How patient he has made us all. How Dawson made his sisters into the most loving, caring human beings on the planet that will no doubt fight over who gets to care for him after we are gone. How just seeing him smile can make a bad day feel good again. How despite never being able to say a single word, he shows love in only a way that we understand. The list went on and on until I landed on the last one.
It was the people who are in our lives because of him. Some of the most incredible people on the planet we never would have met otherwise. People that dreamed big for our son and that wanted him to succeed even in the smallest ways. People that put our family in their thoughts and prayers when they went to sleep. People that never gave up on helping him be the best he can be and cheered him on through the darkest days. People that let me cry on their shoulders... sometimes uncontrollably.
I have always known Dawson has made everyone in our family better people, but he also brings so much joy into so many other people’s lives as well. That question forced me to realize it in an instant.
There is no doubt that raising a severely autistic child is probably the hardest thing my husband and I will ever have to do in our lifetime, and I would not wish that situation on any family. I can say that without feeling guilty because it is 100% true.

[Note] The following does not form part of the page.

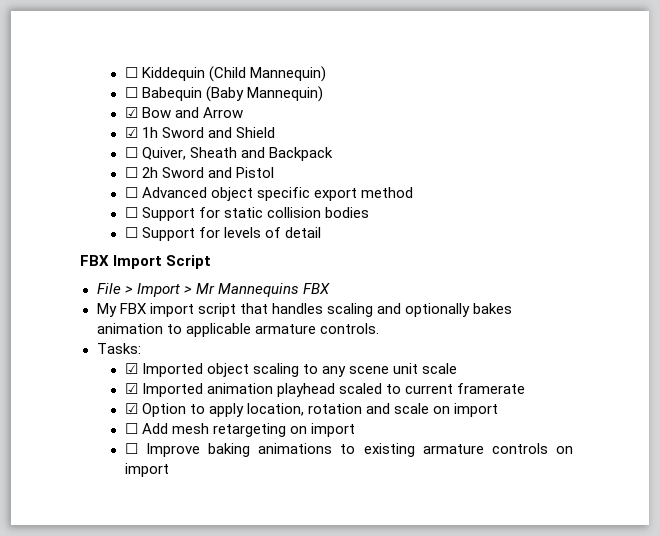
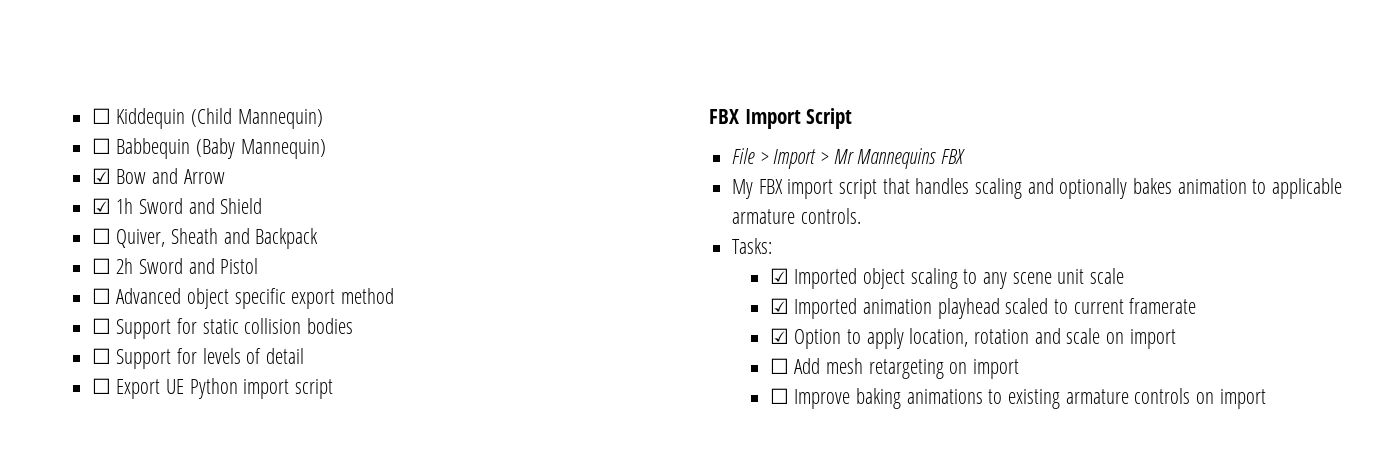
[141,87,202,101] Babequin -> [116,138,191,159] Babbequin
(322, 232) none -> [91,378,334,399] // ☐ Export UE Python import script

Watching your child struggle with so many things day after day can be gut-wrenching at times. Knowing that he will need life long care and the burden that might cause for our daughters after we are gone. Fear for his safety and wellbeing or being mistreated by a caregiver.

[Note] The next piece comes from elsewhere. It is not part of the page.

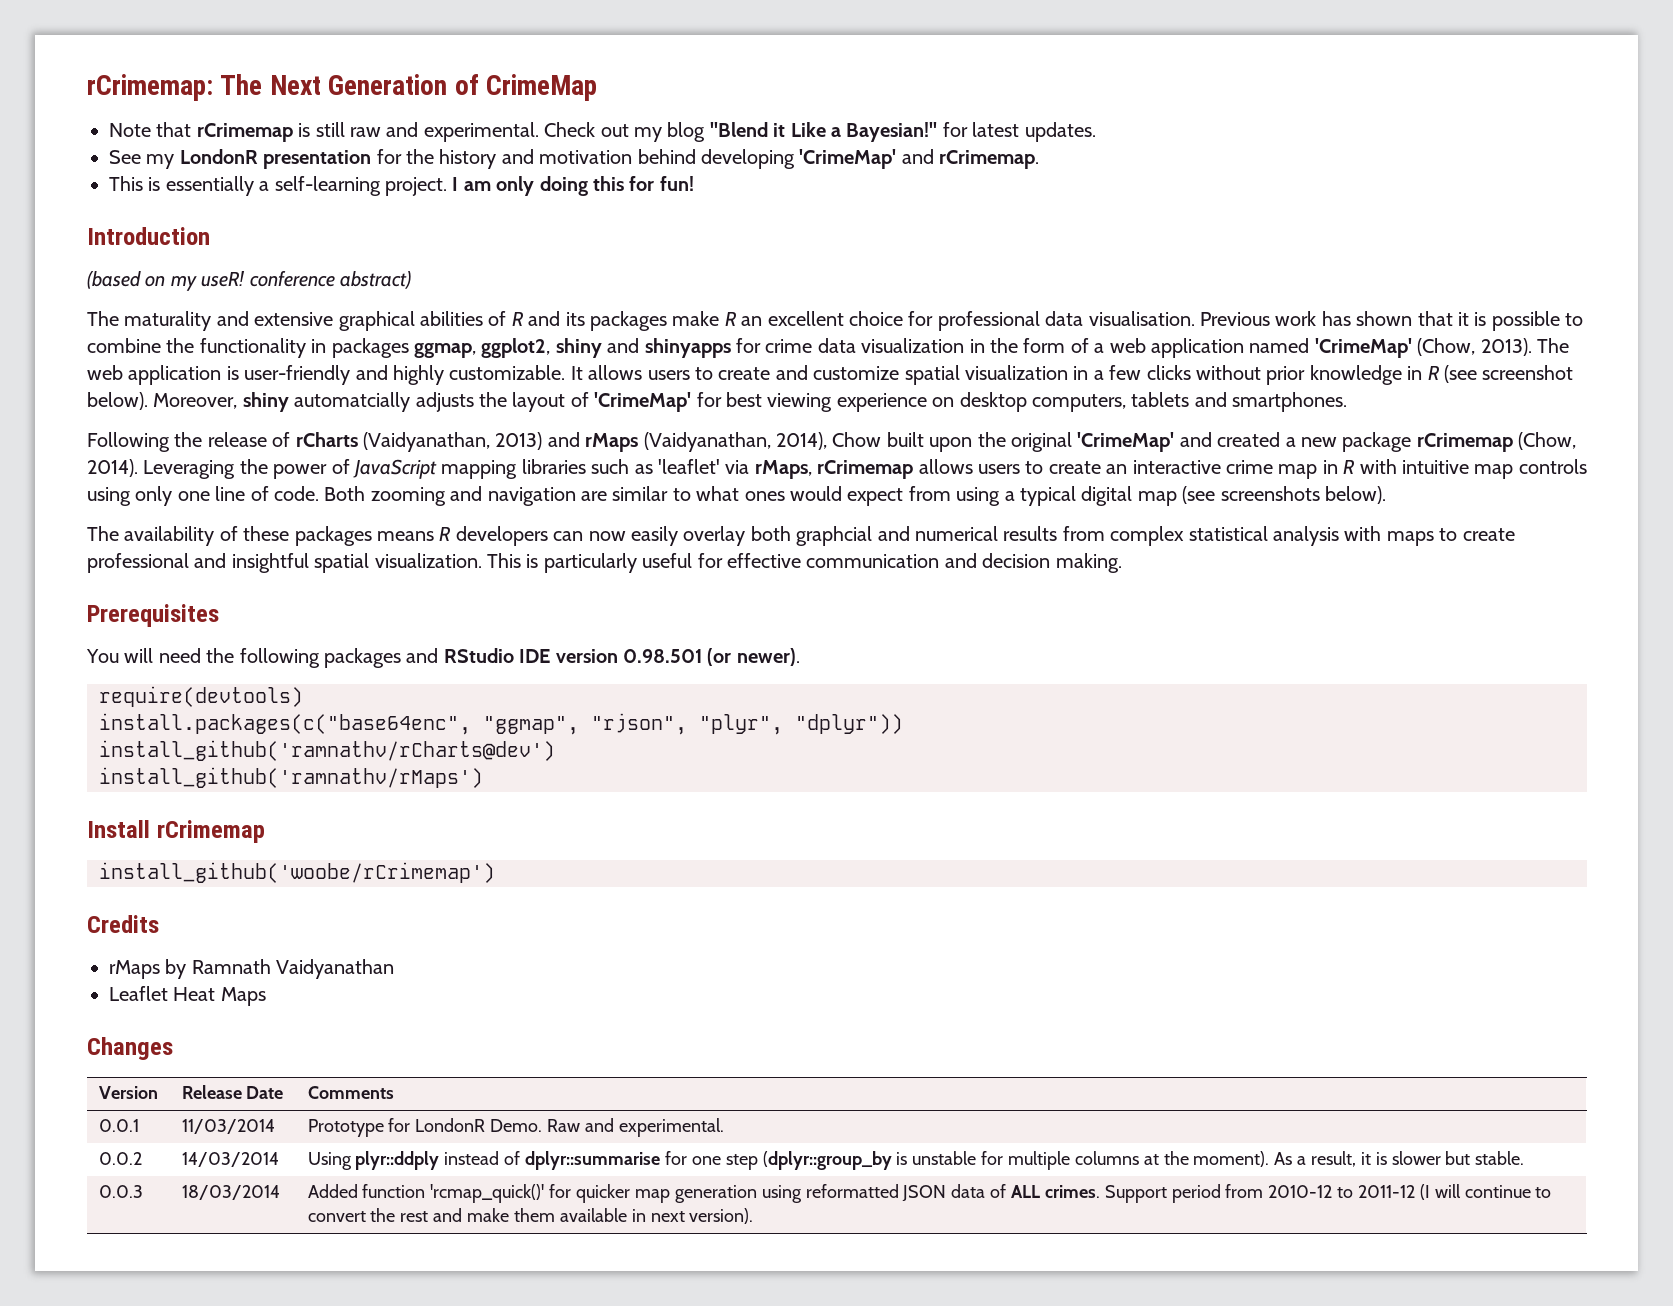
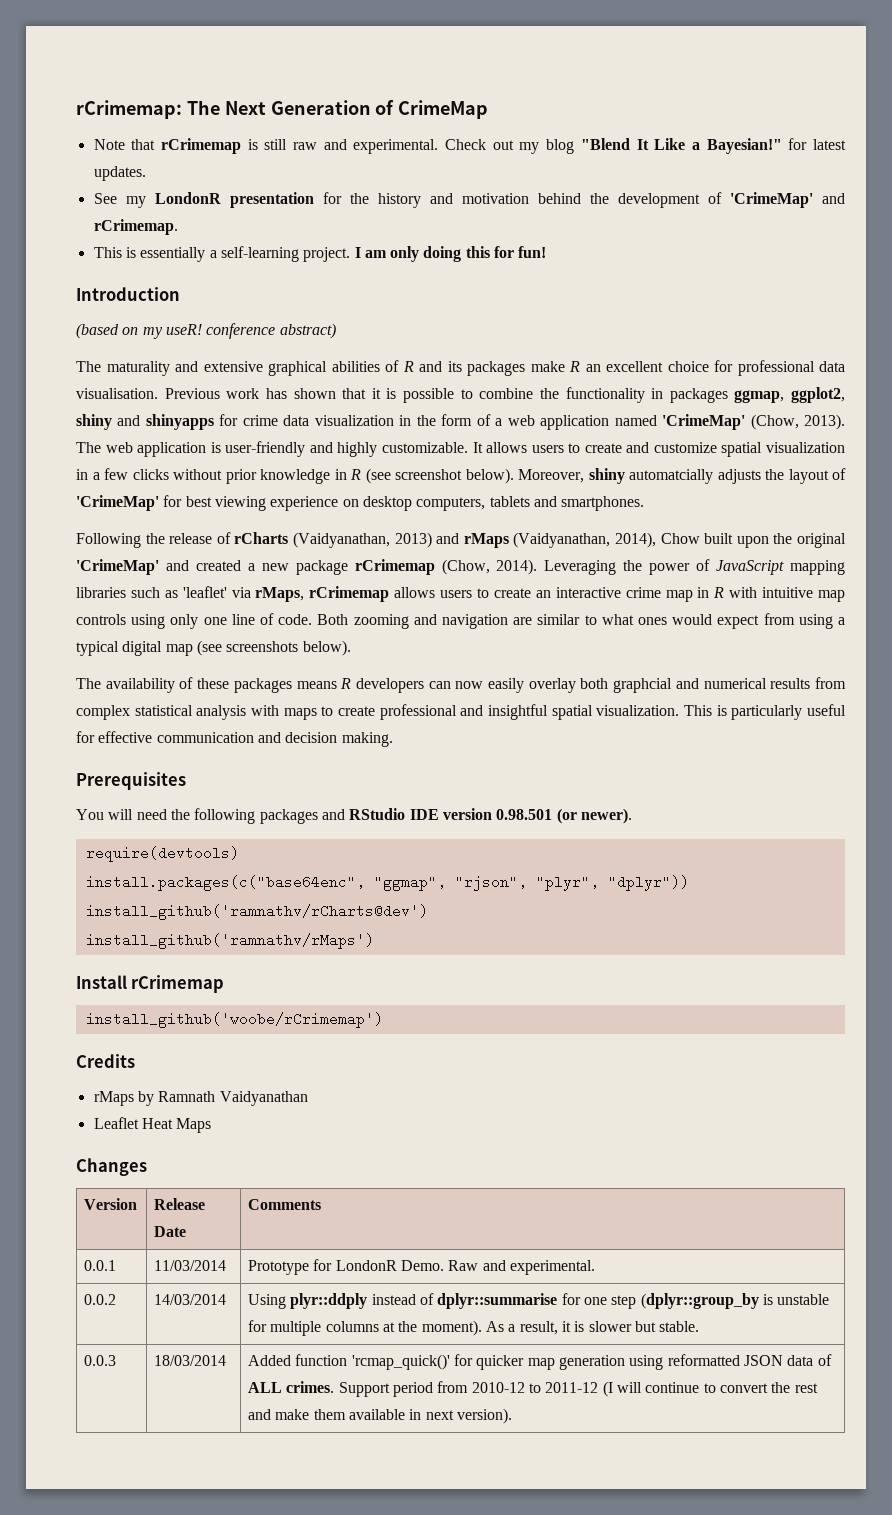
[773,123,786,137] it -> [636,139,649,150] It
[700,149,795,169] developing -> [589,192,722,208] the development of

Not having a voice to express his thoughts and feelings is the cruelest thing of all and by far the most painful part. Knowing he will forever be trapped in the world of autism and at nineteen-years-old, hope for a miracle of complete recovery has long since passed.
But Dawson is more, so much more, than a sad story of what having a child with autism is like.
That simple question changed everything about how my future discussions went on from that day forward. He did not ask to have autism and would never intentionally hurt anyone or want to be the cause of anyone's unhappiness, least of all to his family that loves him. We love him more than he loves french fries.
I think it is easy for all of us to dwell on a bad situation or life event. Maybe on that one nasty comment or judgment from other parents. But if you start to think about the beautiful things that are all around you hiding in plain sight, you will quickly notice how long that list suddenly becomes. A long list that comes from one simple question we all need to be asked more often.